Unaudited Pro Forma Results
The unaudited pro forma financial information for nine months ended September 30, 2024, combines the Company's financial results for the nine months ended September 30, 2024, and the historical results of SomaLogic for the 5-day period ended on the January 5, 2024, the closing date of the Merger. The unaudited pro forma financial information for the three and nine months ended September 30, 2023, combines the historical results of the Company and SomaLogic for their respective three- and nine-month periods ended September 30, 2023. The pro forma financial information for all periods presented has been adjusted to include certain nonrecurring impacts associated with the Merger, including the bargain purchase gain and transaction costs.

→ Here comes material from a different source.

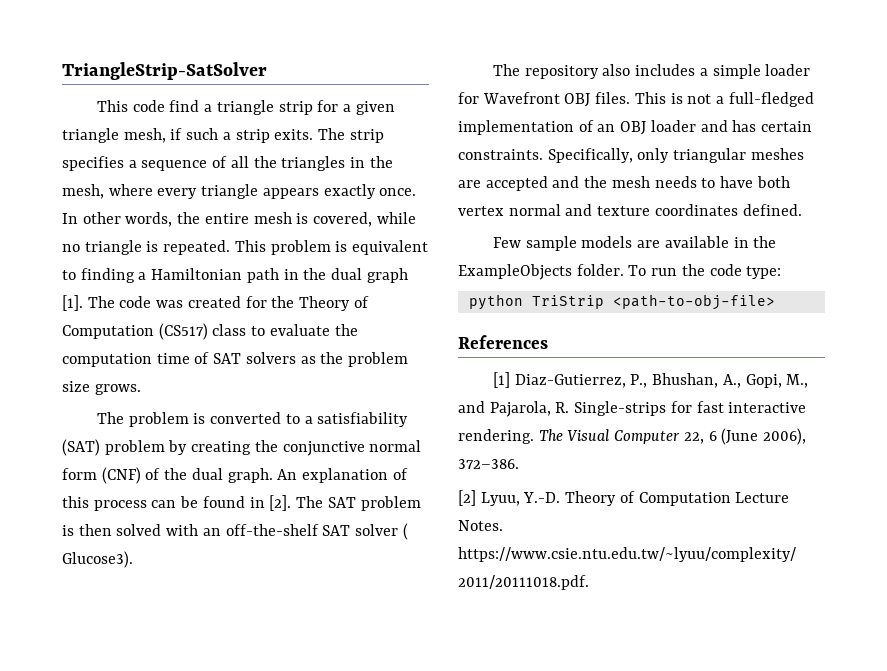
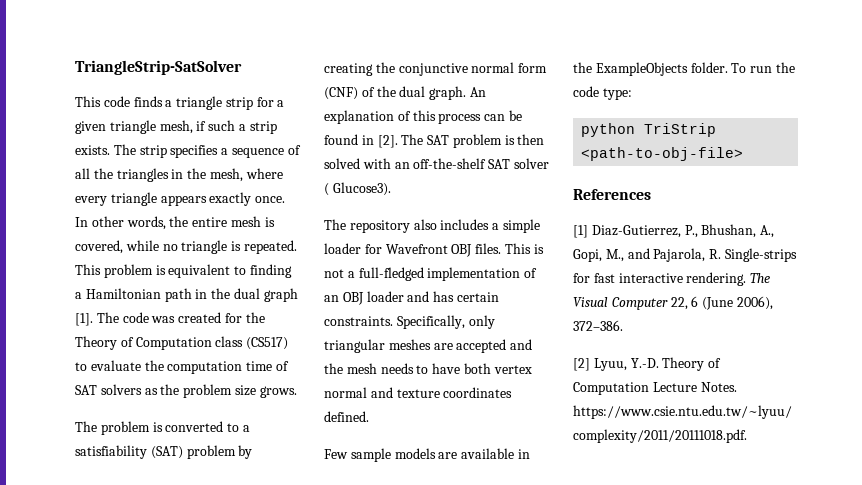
- This code find a triangle strip for a given triangle mesh, if such a strip exits.
+ This code finds a triangle strip for a given triangle mesh, if such a strip exists.
- The code was created for the Theory of Computation (CS517) class to evaluate the computation time of SAT solvers as the problem size grows.
+ The code was created for the Theory of Computation class (CS517) to evaluate the computation time of SAT solvers as the problem size grows.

The unaudited pro forma financial information for all periods presented includes the business combination accounting effects resulting from the Merger, mainly including adjustments to reflect additional amortization expense from acquired intangible assets, adjustments to stock-based compensation expense, and additional depreciation expense from the acquired property and equipment. The unaudited pro forma financial information is for informational purposes only and is not necessarily indicative of the results of operations that would have been achieved if the acquisitions had taken place on January 1, 2023. The results of SomaLogic have been consolidated with the Company's results since the closing date of the Merger.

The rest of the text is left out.